- [Code change snippets]:
════════

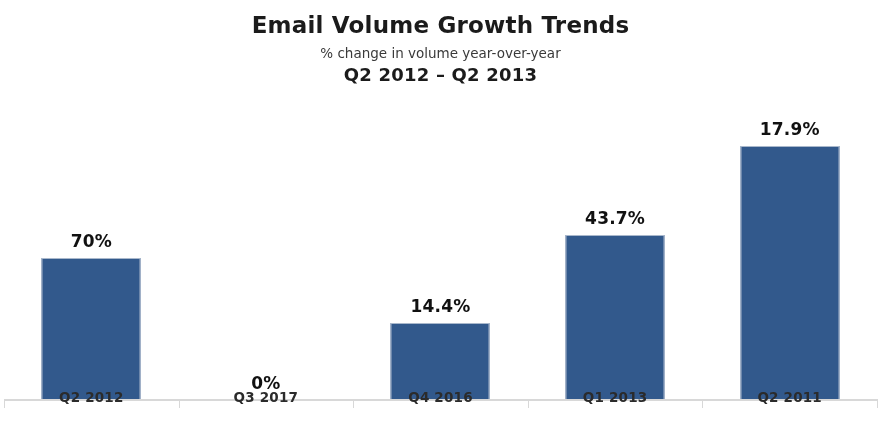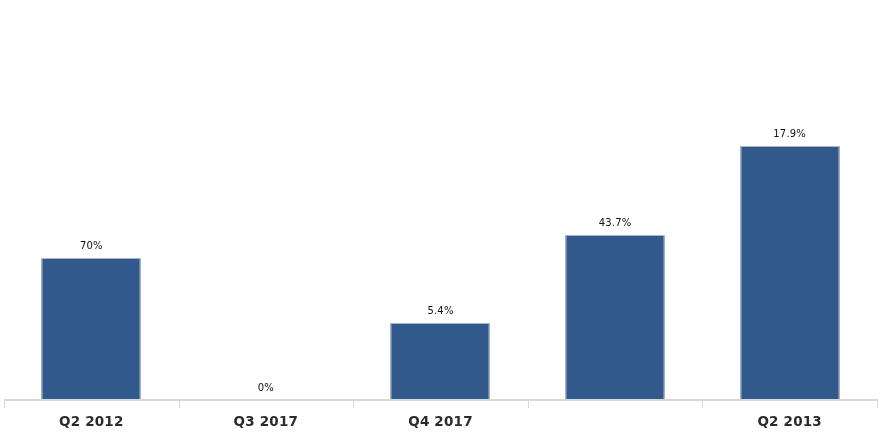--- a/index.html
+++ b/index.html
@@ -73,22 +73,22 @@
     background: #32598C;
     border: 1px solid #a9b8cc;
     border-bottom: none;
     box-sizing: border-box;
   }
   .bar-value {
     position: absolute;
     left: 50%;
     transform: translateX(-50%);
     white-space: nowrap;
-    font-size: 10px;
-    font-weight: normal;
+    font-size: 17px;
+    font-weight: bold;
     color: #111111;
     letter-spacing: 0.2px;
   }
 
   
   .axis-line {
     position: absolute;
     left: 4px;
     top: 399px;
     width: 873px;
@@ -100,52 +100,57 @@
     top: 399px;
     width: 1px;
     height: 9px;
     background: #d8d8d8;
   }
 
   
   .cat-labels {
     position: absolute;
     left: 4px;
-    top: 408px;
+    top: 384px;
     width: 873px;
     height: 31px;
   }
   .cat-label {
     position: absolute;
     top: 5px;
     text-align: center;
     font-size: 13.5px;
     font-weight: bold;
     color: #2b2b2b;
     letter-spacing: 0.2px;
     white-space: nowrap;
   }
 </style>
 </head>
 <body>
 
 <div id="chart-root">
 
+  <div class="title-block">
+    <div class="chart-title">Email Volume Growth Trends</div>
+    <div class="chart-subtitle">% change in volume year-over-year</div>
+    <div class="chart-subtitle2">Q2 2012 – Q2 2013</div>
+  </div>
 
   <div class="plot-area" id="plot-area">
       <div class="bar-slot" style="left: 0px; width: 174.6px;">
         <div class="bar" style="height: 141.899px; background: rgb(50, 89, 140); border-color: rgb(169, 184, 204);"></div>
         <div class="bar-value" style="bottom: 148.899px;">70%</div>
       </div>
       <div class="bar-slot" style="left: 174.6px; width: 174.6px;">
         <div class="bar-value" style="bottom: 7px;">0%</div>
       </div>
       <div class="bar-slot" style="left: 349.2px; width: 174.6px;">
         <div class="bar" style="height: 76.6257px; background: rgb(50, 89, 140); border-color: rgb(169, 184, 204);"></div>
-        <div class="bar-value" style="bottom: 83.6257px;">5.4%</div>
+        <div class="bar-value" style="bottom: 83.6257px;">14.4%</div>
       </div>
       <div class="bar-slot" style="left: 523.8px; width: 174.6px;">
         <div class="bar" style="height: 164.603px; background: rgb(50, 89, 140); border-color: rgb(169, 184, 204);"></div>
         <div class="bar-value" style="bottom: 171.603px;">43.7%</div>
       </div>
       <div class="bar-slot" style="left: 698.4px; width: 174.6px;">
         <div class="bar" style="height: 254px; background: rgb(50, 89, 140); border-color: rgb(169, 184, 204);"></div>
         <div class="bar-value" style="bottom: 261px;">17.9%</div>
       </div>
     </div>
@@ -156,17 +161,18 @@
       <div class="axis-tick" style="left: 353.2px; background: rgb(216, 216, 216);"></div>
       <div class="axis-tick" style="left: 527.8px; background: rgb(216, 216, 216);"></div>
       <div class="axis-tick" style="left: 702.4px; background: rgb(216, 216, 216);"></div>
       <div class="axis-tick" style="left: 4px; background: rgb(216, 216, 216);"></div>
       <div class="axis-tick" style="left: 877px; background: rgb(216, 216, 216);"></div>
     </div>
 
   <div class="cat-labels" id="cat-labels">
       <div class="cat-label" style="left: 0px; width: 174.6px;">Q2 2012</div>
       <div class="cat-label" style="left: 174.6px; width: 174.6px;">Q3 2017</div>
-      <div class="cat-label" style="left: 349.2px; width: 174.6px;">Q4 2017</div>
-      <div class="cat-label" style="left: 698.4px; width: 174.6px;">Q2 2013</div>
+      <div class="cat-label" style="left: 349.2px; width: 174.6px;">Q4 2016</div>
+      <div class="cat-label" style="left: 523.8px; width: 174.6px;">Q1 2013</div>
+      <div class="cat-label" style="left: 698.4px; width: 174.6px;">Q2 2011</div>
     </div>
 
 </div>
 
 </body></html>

════════

All lines with the word "height" must be located in the data and copied.

     height: 9px;
     height: 31px;
         <div class="bar" style="height: 141.899px; background: rgb(50, 89, 140); border-color: rgb(169, 184, 204);"></div>
         <div class="bar" style="height: 76.6257px; background: rgb(50, 89, 140); border-color: rgb(169, 184, 204);"></div>
         <div class="bar" style="height: 164.603px; background: rgb(50, 89, 140); border-color: rgb(169, 184, 204);"></div>
         <div class="bar" style="height: 254px; background: rgb(50, 89, 140); border-color: rgb(169, 184, 204);"></div>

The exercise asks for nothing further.